Pope John Paul II ended the second day of his visit to Armenia Wednesday with an emotional call for the reunification of different Christian denominations, including the Armenian Apostolic Church.

The 81-year-old pontiff, who has sought to promote inter-church dialogue with his frequent trips abroad, made the appeal during an ecumenical service at a newly built cathedral of the Armenian Apostolic Church in Yerevan. The ceremony was attended by nearly two thousand people who greeted the Pope and the Armenian spiritual leader, Catholicos Garegin II, with rapturous applause.

“For long centuries contacts between the Armenian Apostolic Church and the Church of Rome were warm and intense, and the desire for full unity never disappeared altogether,” John Paul said in a homily mid-way through the ceremony. “My visit today testifies to our shared yearning to dwell in the full unity which the Lord wills for his disciples.”

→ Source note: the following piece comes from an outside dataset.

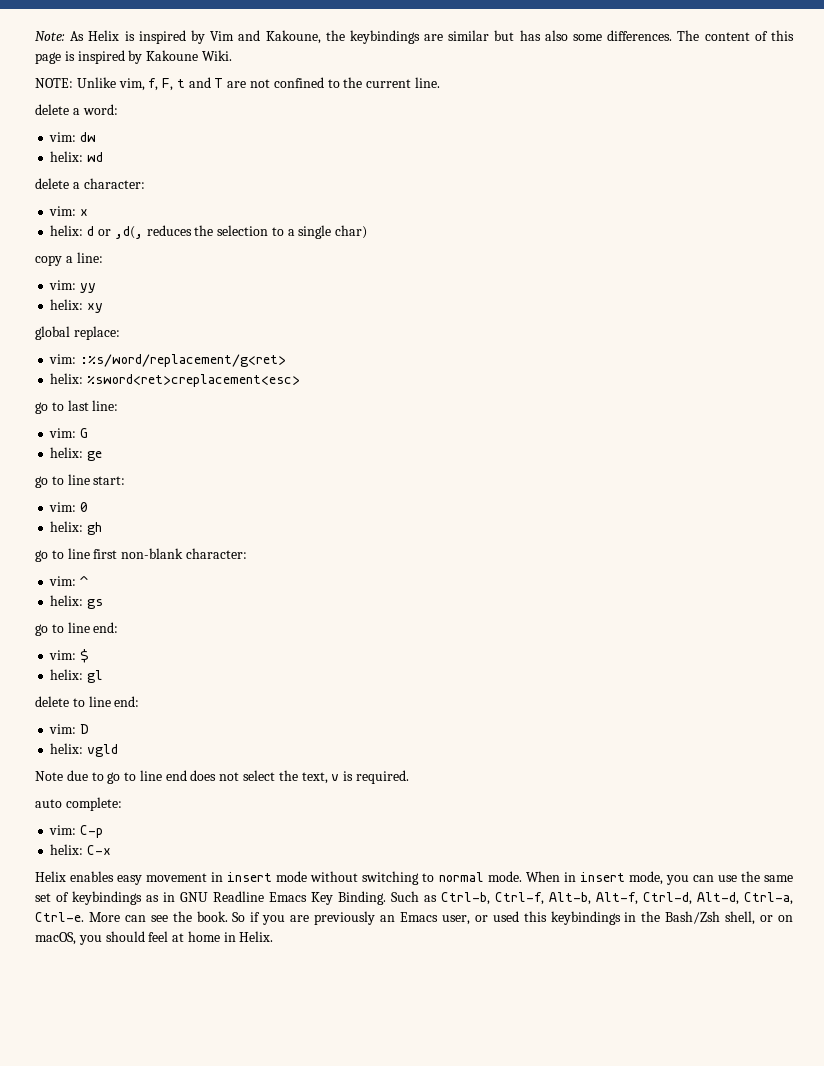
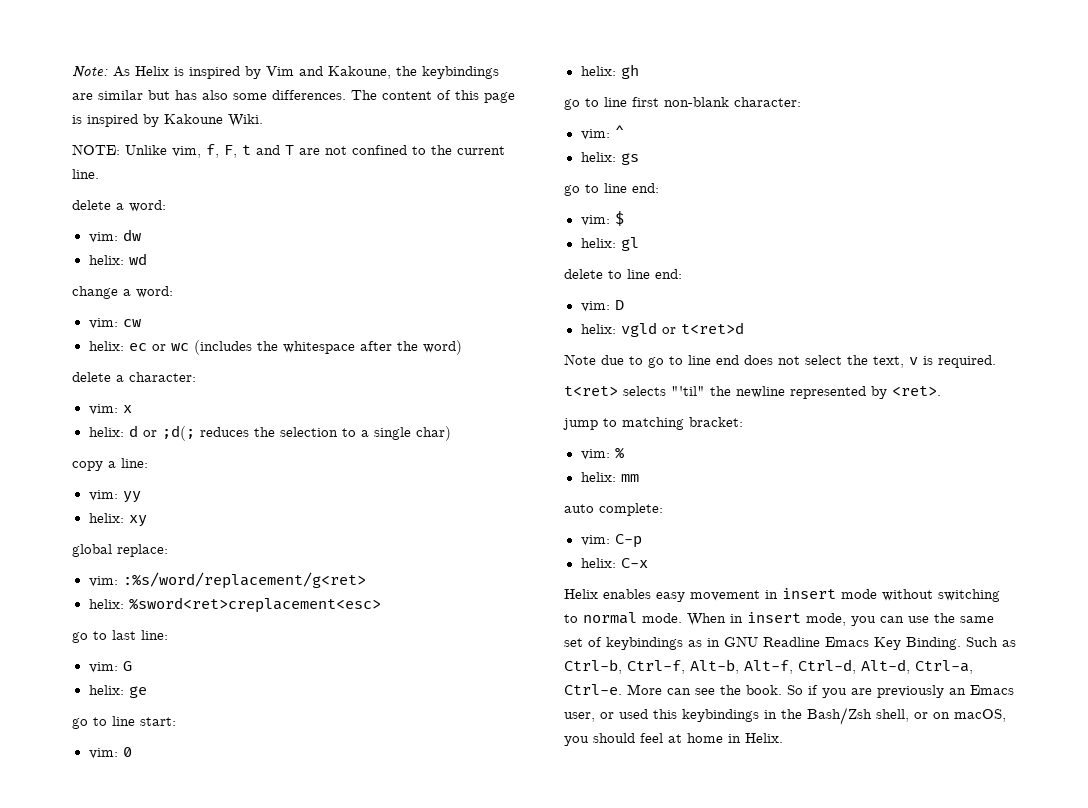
(104, 157) none -> [72,286,173,299] [88,318,141,329] [88,340,462,355] // change a word: // vim: cw // helix: ec or wc (includes the whitespace after the word)
[114,226,143,239] ,d(, -> [161,425,195,441] ;d(;
(119, 750) none -> [661,322,744,334] or t<ret>d
(409, 777) none -> [564,386,941,399] [563,417,743,430] [580,447,624,460] [580,472,639,482] // t<ret> selects "'til" the newline represented by <ret>. // jump to matching bracket: // vim: % // helix: mm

The Pope praised the Armenian church for its willingness to engage in dialogue with other denominations and what he described as a “remarkable openness of spirit.” He said his visit testifies to the improving relations between the Roman Catholic and Armenian churches.

And he went on to declare that all Christian churches of the world should eventually “walk together in unity of faith” while respecting their distinctive identities and traditions. “As we work for full communion, let us do together what we do not have to do separately…Never again Christians against Christians, never again Church against Church.”

The ceremony, accompanied prayers and a choral performance of Armenian spiritual songs, culminated in John Paul’s blessing of the relics of Gregory the Illuminator, the 4th century founder of the Armenian church. They were handed over to Garegin by the Vatican last year and were laid rest in the new Yerevan cathedral.

Garegin said the relics are “the most precious gift” to Armenia, which is celebrating the 1700th anniversary of adopting Christianity as a state religion. “We are particularly happy that the Catholic Church, rich in so many traditions, is celebrating it also.”

Turning to the subject of Christian unity, the Catholicos said he will continue his predecessors’ policy “aimed at strengthening the cooperation between Christian Churches.”